[WHAT THE TASK ASKS]:
Pick out each line with the word "ХЭРЭГСЛИЙН" from the material that follows.

BEGIN

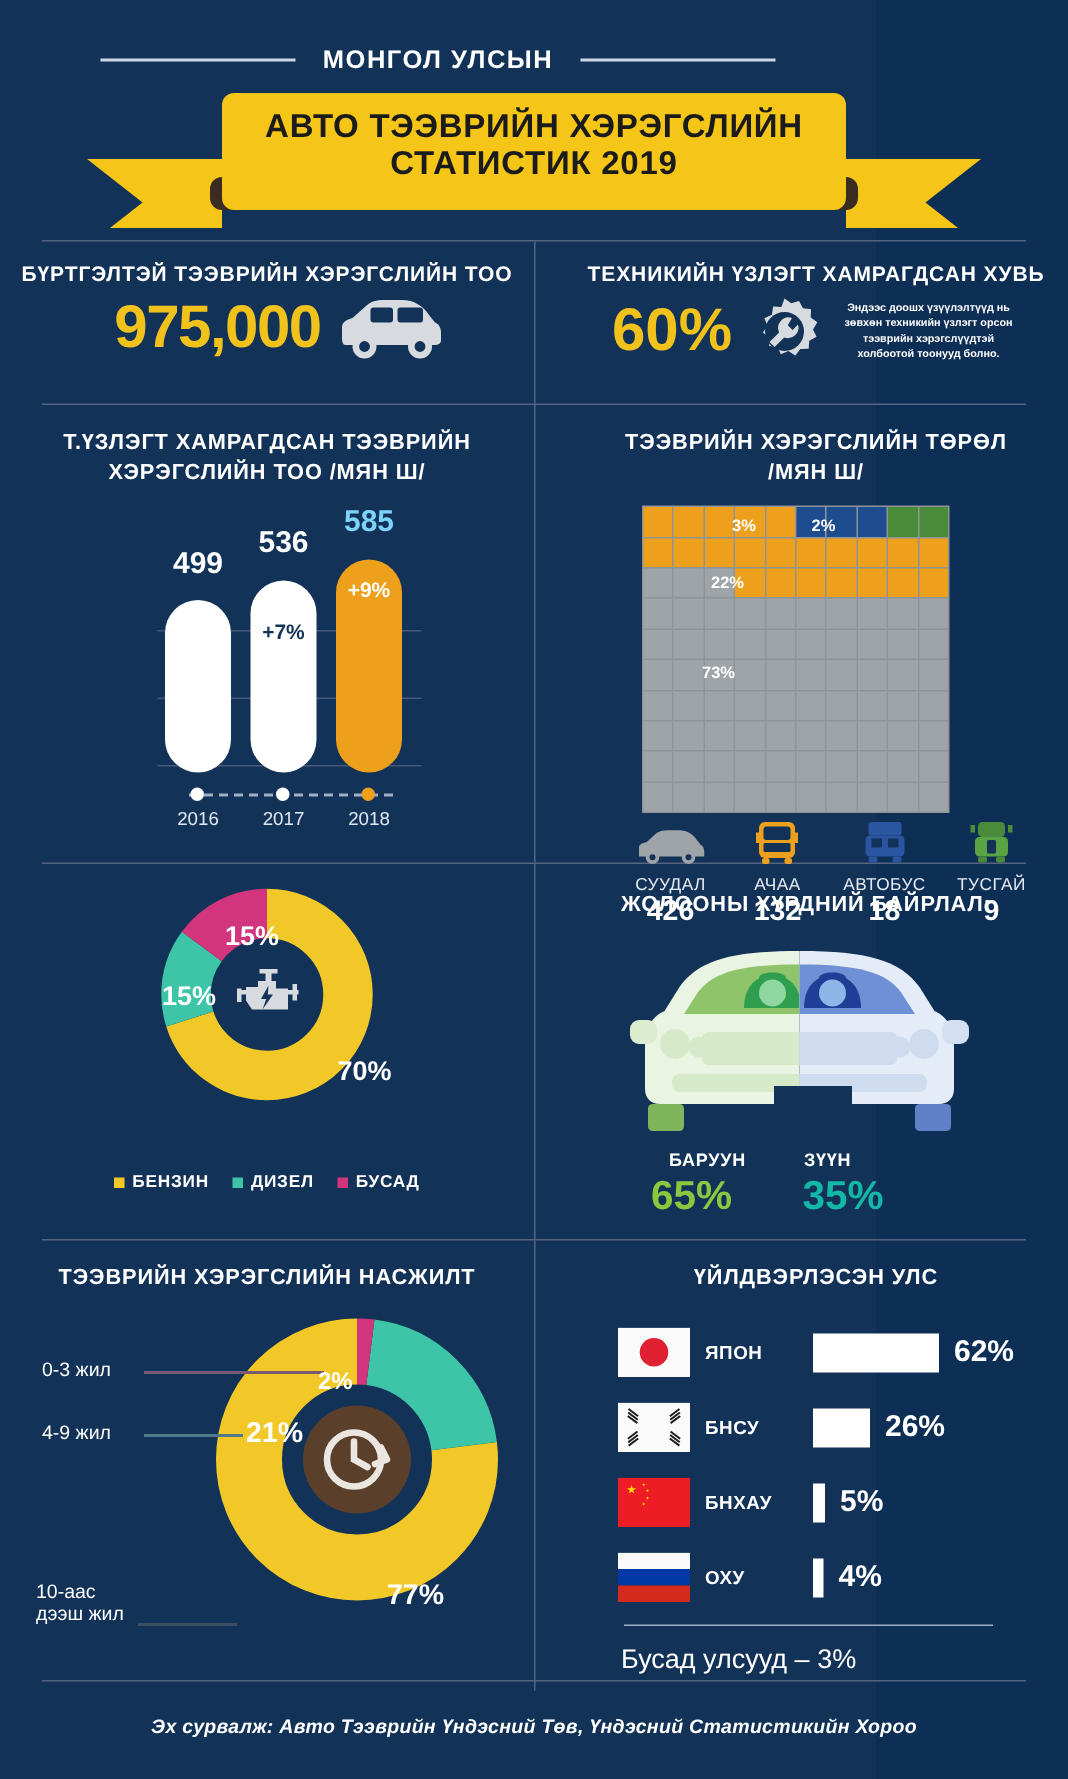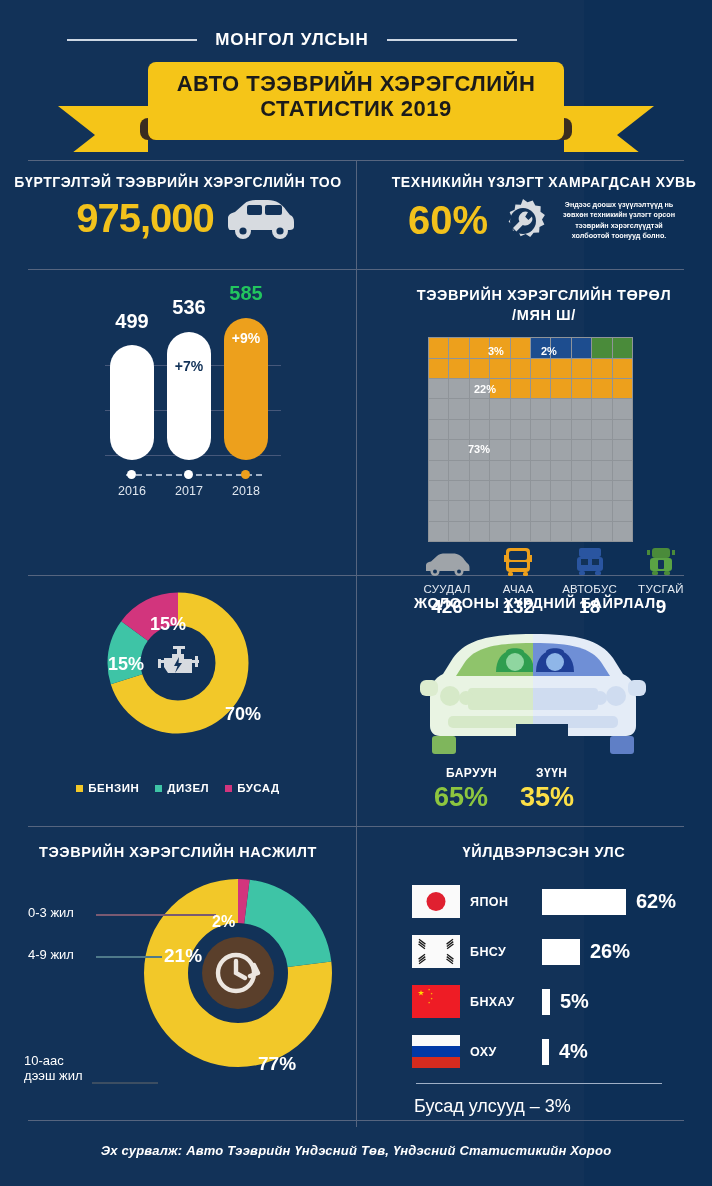--- a/index.html
+++ b/index.html
@@ -197,33 +197,37 @@
           </svg>
           <div class="note">Эндээс доошх үзүүлэлтүүд нь зөвхөн техникийн үзлэгт орсон тээврийн хэрэгслүүдтэй холбоотой тоонууд болно.</div>
         </div>
       </div>
     </div>
 
     <div class="hline"></div>
     <div class="row r2">
 
       <div class="cell cell-l">
+        <div class="sec-title">
+          <span>Т.ҮЗЛЭГТ ХАМРАГДСАН ТЭЭВРИЙН</span><br>
+          <span>ХЭРЭГСЛИЙН ТОО /МЯН Ш/</span>
+        </div>
 
         <div class="barchart">
           <div class="gridline" style="top:95px;"></div>
           <div class="gridline" style="top:140px;"></div>
           <div class="gridline" style="top:185px;"></div>
 
           <div class="bar bar-white" style="left:110px; top:75px; width:44px; height:115px;"></div>
           <div class="bar bar-white" style="left:167px; top:62px; width:44px; height:128px;"></div>
           <div class="bar bar-orange" style="left:224px; top:48px; width:44px; height:142px;"></div>
 
           <div class="bar-label" style="left:102px; top:40px; color:#ffffff;">499</div>
           <div class="bar-label" style="left:159px; top:26px; color:#ffffff;">536</div>
-          <div class="bar-label" style="left:216px; top:12px; color:#22c55e;">585</div>
+          <div class="bar-label" style="left:216px; top:12px; color:#7dd3fc;">585</div>
 
           <div class="bar-pct" style="left:159px; top:88px; color:#123258;">+7%</div>
           <div class="bar-pct" style="left:216px; top:60px; color:#ffffff;">+9%</div>
 
           <div class="axis-line" style="top:204px;"></div>
           <div class="axis-dot" style="left:127px; top:200px; background:#ffffff;"></div>
           <div class="axis-dot" style="left:184px; top:200px; background:#ffffff;"></div>
           <div class="axis-dot" style="left:241px; top:200px; background:#eda01c;"></div>
 
           <div class="axis-year" style="left:107px; top:214px;">2016</div>
@@ -486,21 +490,21 @@
               <path d="M118 44 C118 30 126 22 137 22 C148 22 156 30 156 44 Z" fill="#1f3f96"></path>
               <circle cx="137" cy="34" r="9" fill="#8fb6e8"></circle>
               <path d="M128 29 C128 22 146 22 146 29 L146 24 C146 19 128 19 128 24 Z" fill="#1f3f96"></path>
             </g>
             <rect x="98" y="96" width="52" height="12" fill="#123258"></rect>
           </svg>
 
           <div class="side-lbl" style="left:70px; top:152px; color:#ffffff;">БАРУУН</div>
           <div class="side-lbl" style="left:160px; top:152px; color:#ffffff;">ЗҮҮН</div>
           <div class="side-pct" style="left:58px; top:168px; color:#8dc63f;">65%</div>
-          <div class="side-pct" style="left:144px; top:168px; color:#fde047;">35%</div>
+          <div class="side-pct" style="left:159px; top:168px; color:#14b8a6;">35%</div>
         </div>
       </div>
     </div>
 
     <div class="hline"></div>
     <div class="row r4">
 
       <div class="cell cell-l">
         <div class="sec-title">ТЭЭВРИЙН ХЭРЭГСЛИЙН НАСЖИЛТ</div>
         <div class="age-wrap">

END

[SOLUTION TO THE PROBLEM]:
+          <span>ХЭРЭГСЛИЙН ТОО /МЯН Ш/</span>
         <div class="sec-title">ТЭЭВРИЙН ХЭРЭГСЛИЙН НАСЖИЛТ</div>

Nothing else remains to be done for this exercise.